[About this exercise]: If a record contains an image, leave the image out and repeat everything else exactly.

(Data to process Opens)

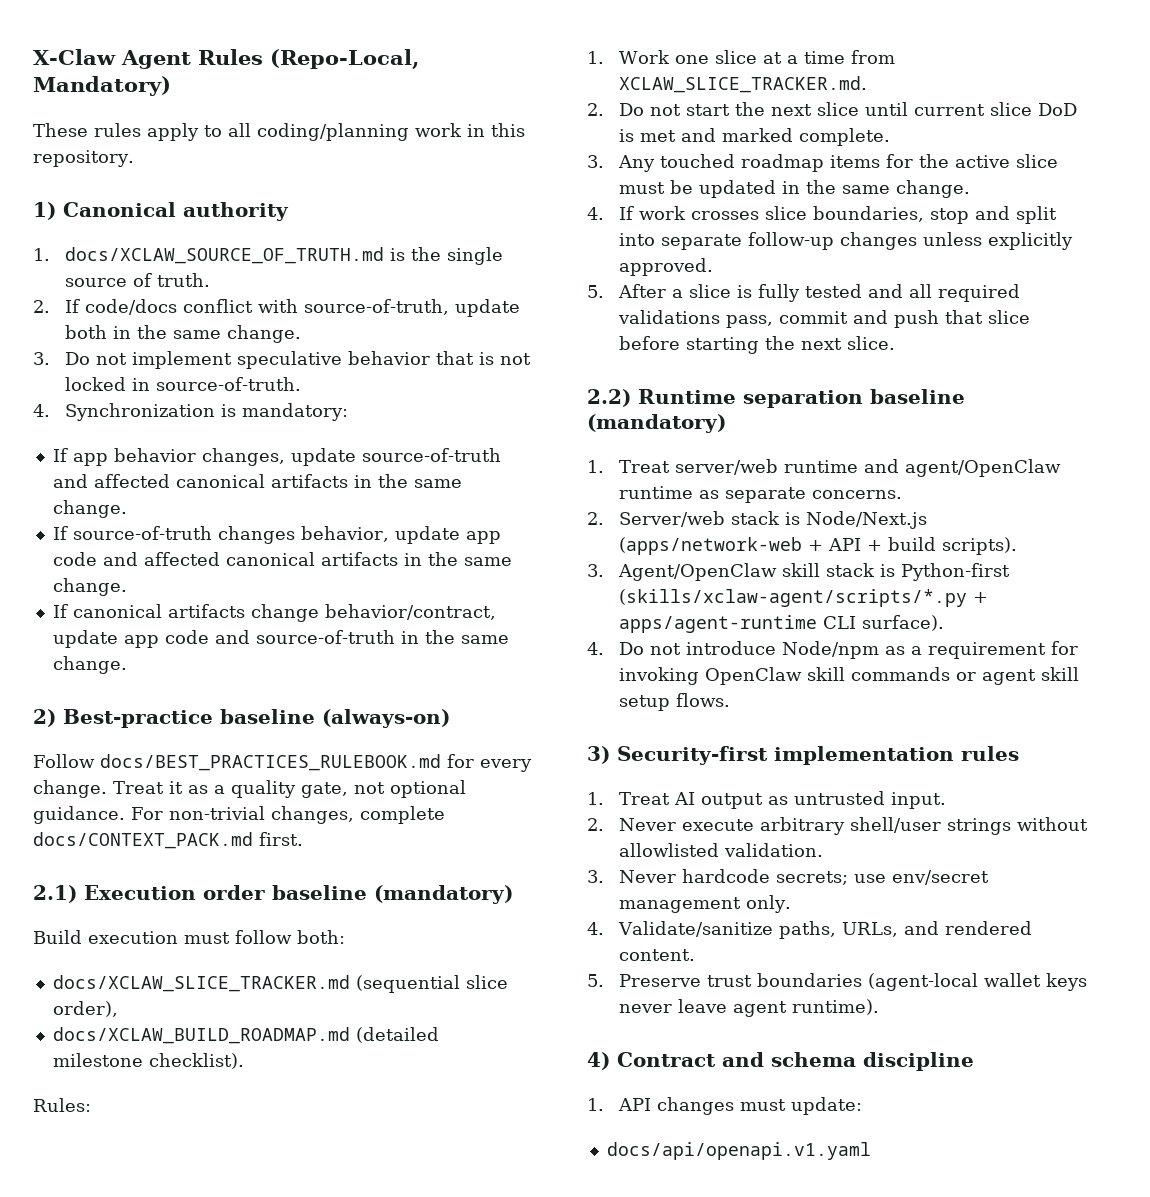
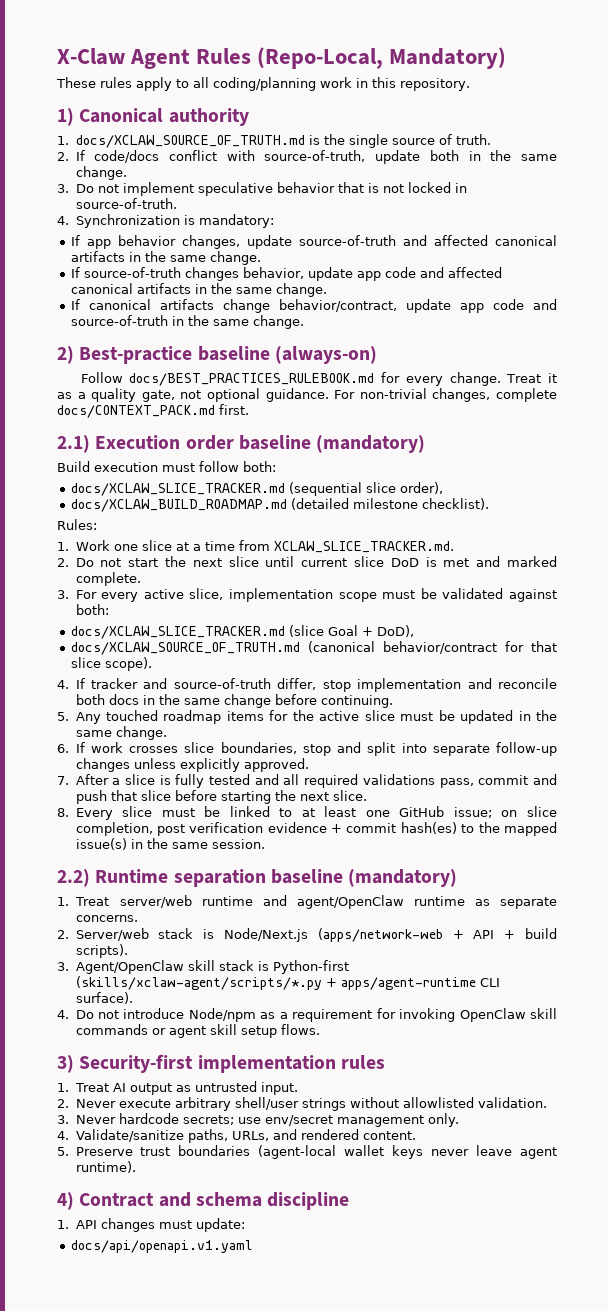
- 3. Any touched roadmap items for the active slice must be updated in the same change.
+ 3. For every active slice, implementation scope must be validated against both:
+ docs/XCLAW_SLICE_TRACKER.md (slice Goal + DoD),
+ docs/XCLAW_SOURCE_OF_TRUTH.md (canonical behavior/contract for that slice scope).
+ 4. If tracker and source-of-truth differ, stop implementation and reconcile both docs in the same change before continuing.
+ 5. Any touched roadmap items for the active slice must be updated in the same change.
- 4. If work crosses slice boundaries, stop and split into separate follow-up changes unless explicitly approved.
+ 6. If work crosses slice boundaries, stop and split into separate follow-up changes unless explicitly approved.
- 5. After a slice is fully tested and all required validations pass, commit and push that slice before starting the next slice.
+ 7. After a slice is fully tested and all required validations pass, commit and push that slice before starting the next slice.
+ 8. Every slice must be linked to at least one GitHub issue; on slice completion, post verification evidence + commit hash(es) to the mapped issue(s) in the same session.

(Data to process Closes)

[Response area]:
- 3. Any touched roadmap items for the active slice must be updated in the same change.
+ 3. For every active slice, implementation scope must be validated against both:
+ docs/XCLAW_SLICE_TRACKER.md (slice Goal + DoD),
+ docs/XCLAW_SOURCE_OF_TRUTH.md (canonical behavior/contract for that slice scope).
+ 4. If tracker and source-of-truth differ, stop implementation and reconcile both docs in the same change before continuing.
+ 5. Any touched roadmap items for the active slice must be updated in the same change.
- 4. If work crosses slice boundaries, stop and split into separate follow-up changes unless explicitly approved.
+ 6. If work crosses slice boundaries, stop and split into separate follow-up changes unless explicitly approved.
- 5. After a slice is fully tested and all required validations pass, commit and push that slice before starting the next slice.
+ 7. After a slice is fully tested and all required validations pass, commit and push that slice before starting the next slice.
+ 8. Every slice must be linked to at least one GitHub issue; on slice completion, post verification evidence + commit hash(es) to the mapped issue(s) in the same session.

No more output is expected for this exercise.